# Bilingual Safety



## Safe1 (Aug 2, 2012)

Just joined this community and want to see if I can get a little feedback. I currently work as a Corporate Safety Director for a large construction company in Miami that works on large commercial projects and high-end residential homes. Today, I was discussing with our members of the Safety Alliance for Excellence a good topic for our meeting next month. The conversation today centered around interaction and communication with Hispanic workers and what we can do as an industry to close this gap and better educate everyone? I have been in the construction industry for 30 years and 25 of those years have been dedicated to safety! Thank you in advance for any feedback you can provide! Yours in safety, David

I also manage websites (sites removed-see TOS)


----------



## bwiab (Mar 17, 2006)

Everything must be bilingual. From signage to toolbox talks to 30 hour OSHA. I don't see any other way if you really want to communicate safety.


----------



## Astrix (Feb 23, 2009)

If is mandated by law that all written materials such as warning signs and information brochures be bilingual, then that's what has to be done. As a voluntary action, however, I am of mixed opinion on this.

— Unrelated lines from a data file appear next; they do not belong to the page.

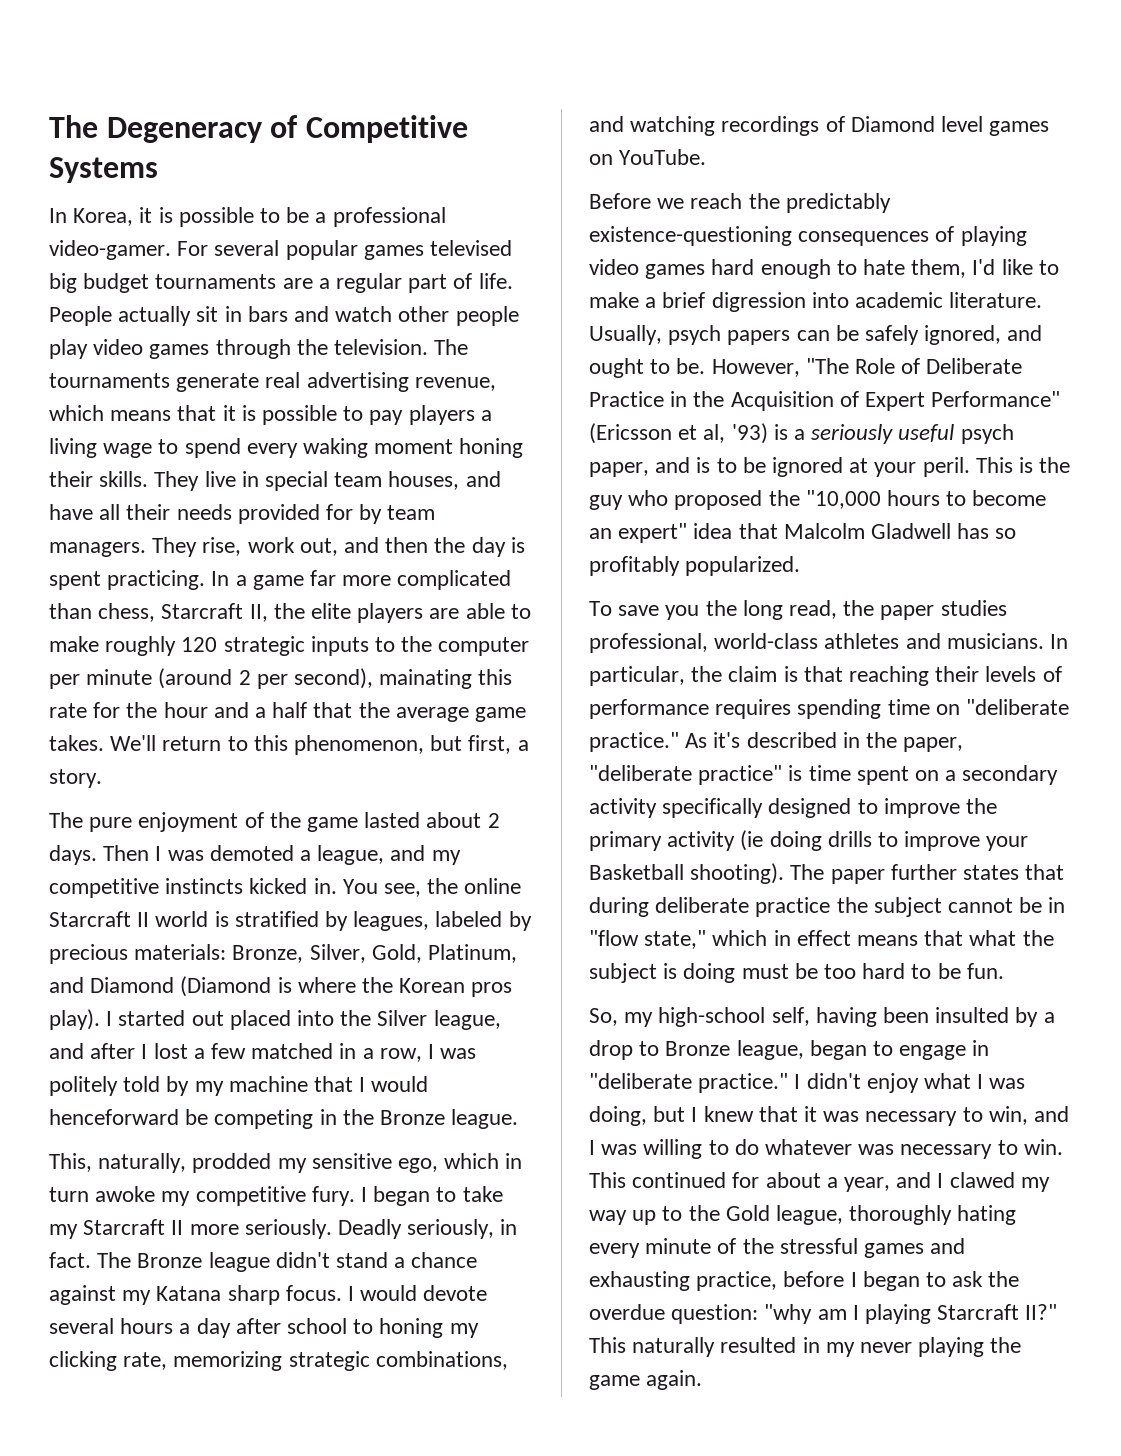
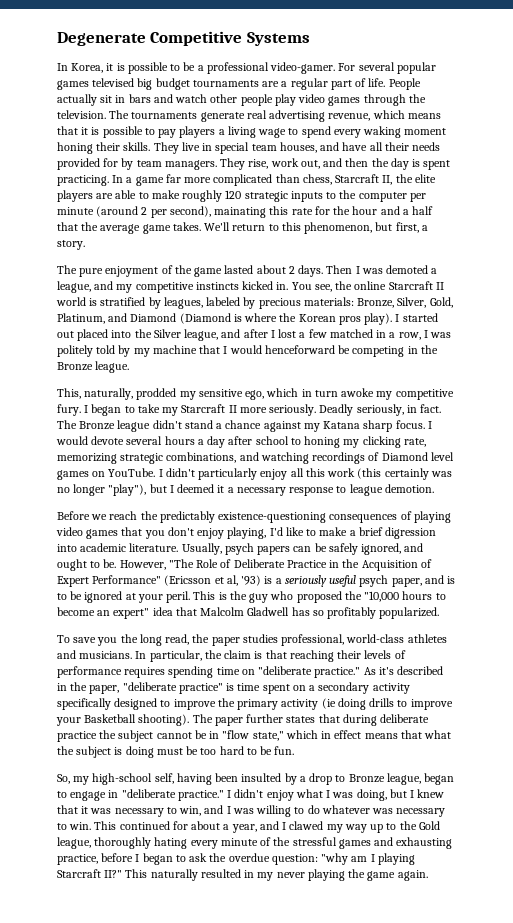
- The Degeneracy of Competitive Systems
+ Degenerate Competitive Systems
+ I didn't particularly enjoy all this work (this certainly was no longer "play"), but I deemed it a necessary response to league demotion.
- Before we reach the predictably existence-questioning consequences of playing video games hard enough to hate them, I'd like to make a brief digression into academic literature.
+ Before we reach the predictably existence-questioning consequences of playing video games that you don't enjoy playing, I'd like to make a brief digression into academic literature.

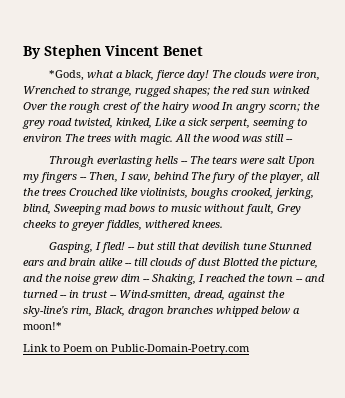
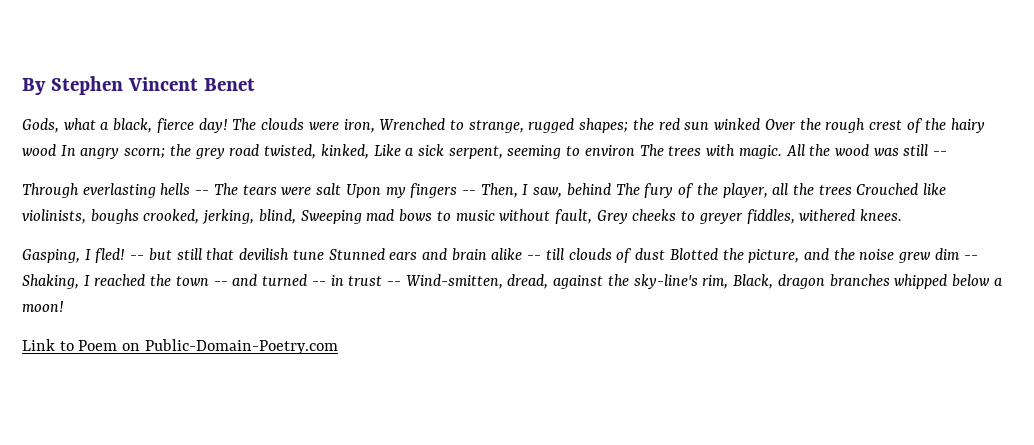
- *Gods, what a black, fierce day!
+ Gods, what a black, fierce day!
- -- but still that devilish tune Stunned ears and brain alike -- till clouds of dust Blotted the picture, and the noise grew dim -- Shaking, I reached the town -- and turned -- in trust -- Wind-smitten, dread, against the sky-line's rim, Black, dragon branches whipped below a moon!*
+ -- but still that devilish tune Stunned ears and brain alike -- till clouds of dust Blotted the picture, and the noise grew dim -- Shaking, I reached the town -- and turned -- in trust -- Wind-smitten, dread, against the sky-line's rim, Black, dragon branches whipped below a moon!

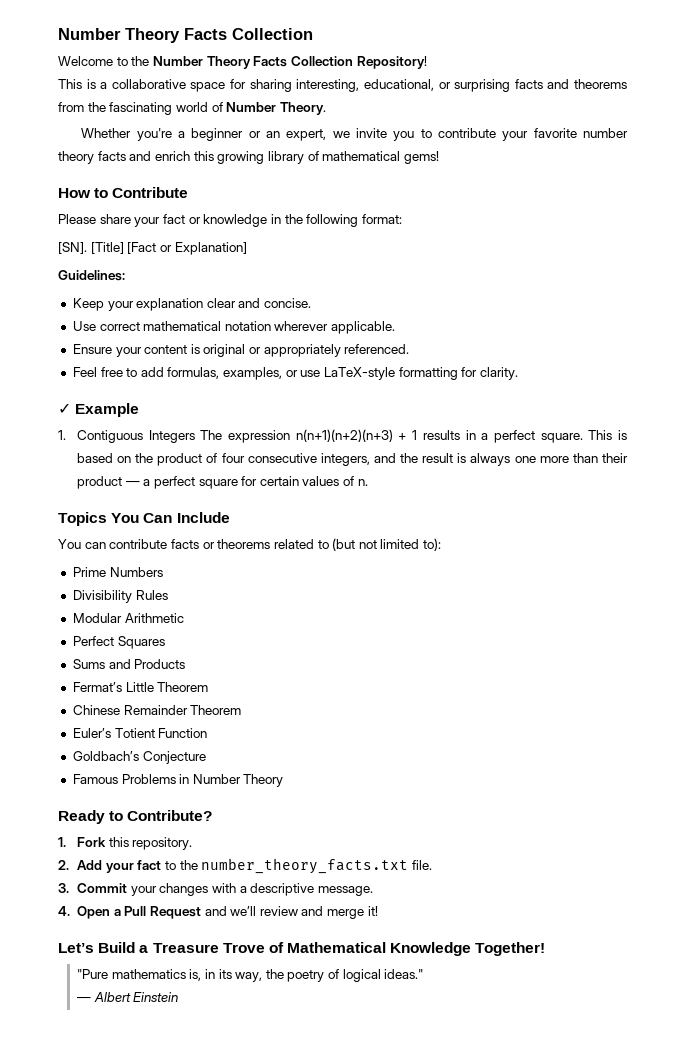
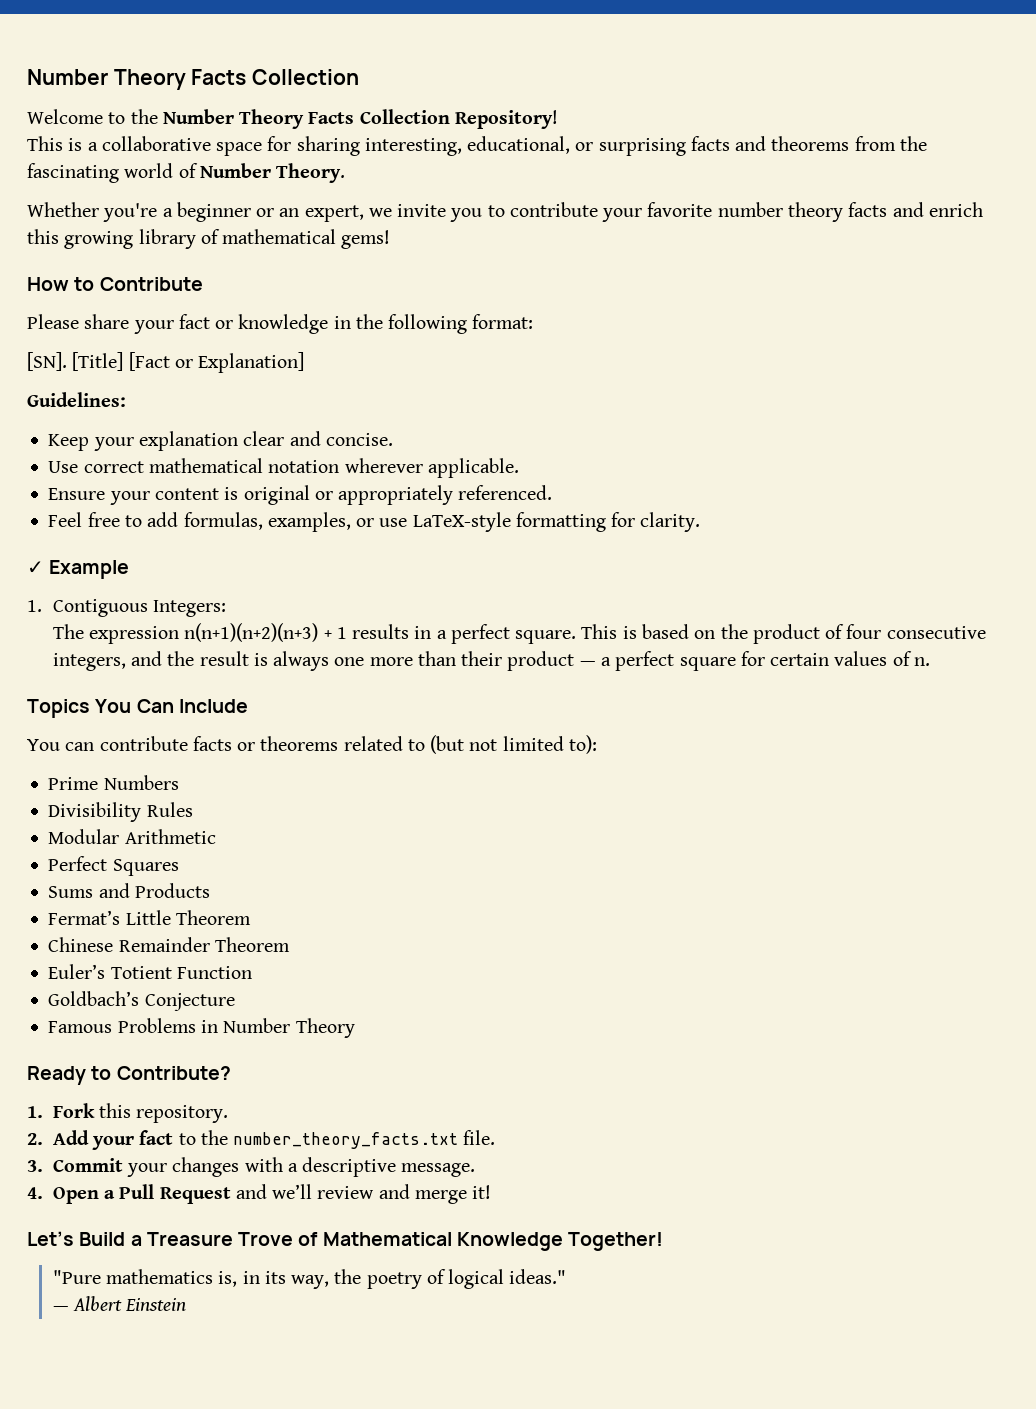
- 1. Contiguous Integers The expression n(n+1)(n+2)(n+3) + 1 results in a perfect square.
+ 1. Contiguous Integers:
+ The expression n(n+1)(n+2)(n+3) + 1 results in a perfect square.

I am good with information brochures being in languages other than English, especially if there is a large population who speak a second language in your community. Best to get a clear message out to those whose English is not stellar. But who's to say that only English and Spanish should be used? What about French, German, Arabic, etc, etc. 

With respect to warning signs like "Danger Above" or basic Emergency instructions, I think it might be safer if these were in English only as opposed to two or more languages. The information brochure could be written in Spanish wherein it explains that a sign reading "Danger" means peligro. Otherwise, in case of emergency, time is wasted and confusion can result if people have to read through several words in different languages all meaning danger as opposed to just reading the one word "Danger". This is worse if now you have to read through several pages of emergency instructions, trying to find which is the English version, which is the Spanish version, which is the French version, etc.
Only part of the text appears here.